体長 10〜22 mm、楕円形でドーム状の背面を持つ。地色の変異が大きく、淡黄から黄橙、赤、紫がかった赤、暗褐色まで現れる。背面には低く複雑な隆起のパターンが走り、糸状の褐色の乳頭状突起がまばらに立ち上がる。短い褐色の結節と、縁に集まる長めの白色結節も見られる。
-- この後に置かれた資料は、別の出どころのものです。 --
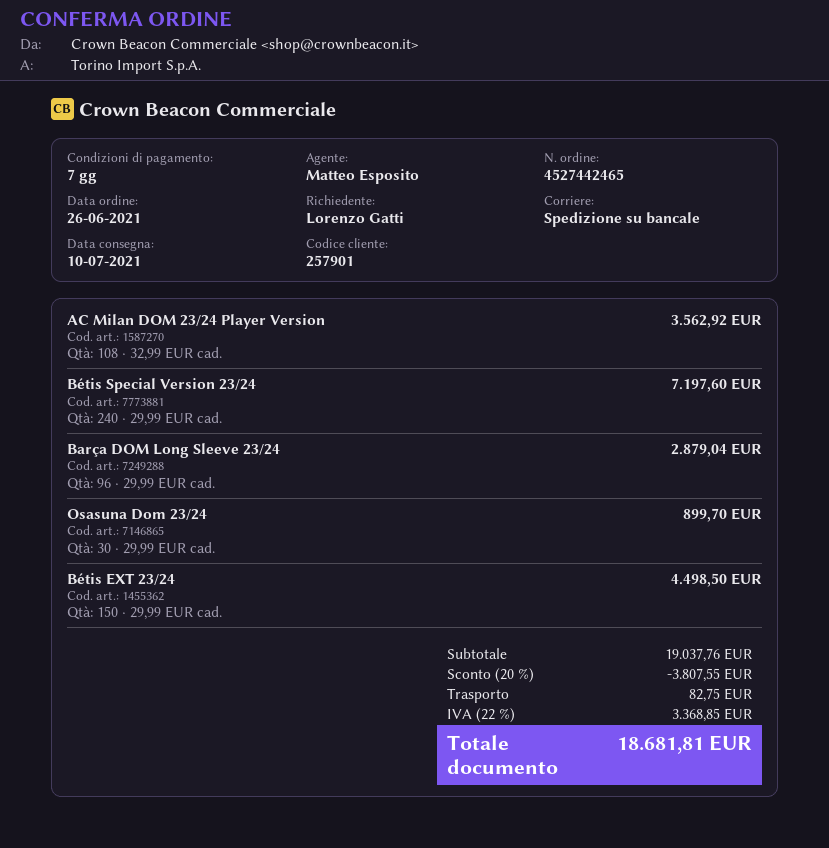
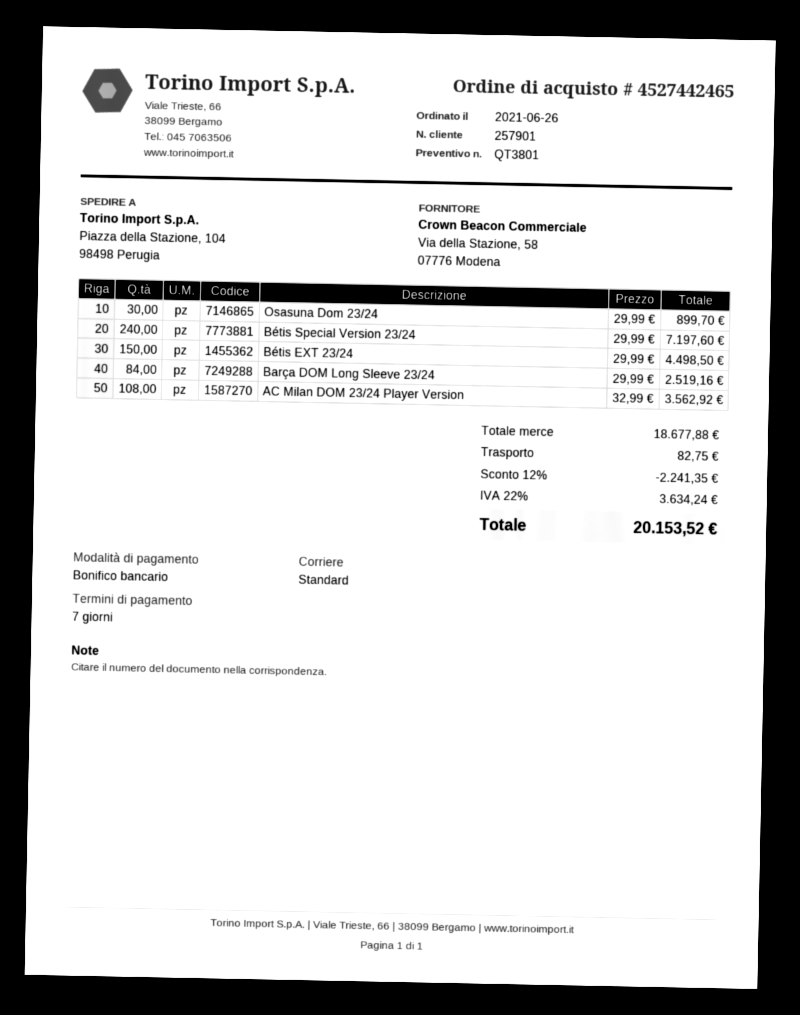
shipping method: pallet freight -> standard
Barça DOM Long Sleeve 23/24: 96 x 29.99 = 2879.04 -> 84 x 29.99 = 2519.16
subtotal: 19037.76 -> 18677.88
discount: 20% = 3807.55 -> 12% = 2241.35
tax: 22% = 3368.85 -> 22% = 3634.24
total: 18681.81 -> 20153.52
鰓蓋の前方に白い斑紋が現れる個体もあるが、近縁の Avaldesia albomacula のように必ず出るわけではない。砂や砕屑をまとっている個体が多い。

分布

模式産地はマーシャル諸島クェゼリン環礁ビゲジ・メック礁。フィリピン、パプアニューギニア、ミッドウェー環礁からも記録されている。岩礁や砂底、藻場(マーシャル諸島ではハリメダ類)の砕屑下、水深 5〜10 m。

種小名の由来

Donohoo & Gosliner(2024)の記載によると、種小名 tamatoa はディズニー映画『モアナと伝説の海』に登場する悪役の巨大ヤシガニ「タマトア」にちなむ。(1) 鉤爪状の前庭棘がヤシガニのハサミを思わせる点と、(2) 淡色個体の背面の結節と乳頭状突起のパターンがタマトアの派手な貝殻装飾を連想させる点が命名理由として挙げられている。

補足

Avaldesia は同じ論文(Donohoo & Gosliner, 2024)で新設され、もともと Thordisa 属(ビロウドウミウシ属)に置かれていた Avaldesia albomacula と A. tahala に本種を加えた 3 種で構成される。属名は分類学者アンヘル・バルデスへの献名で、姓 Valdés に女性形語尾 -ia を付したラテン形。属名の語源はDonohoo & Gosliner(2024)原記載による。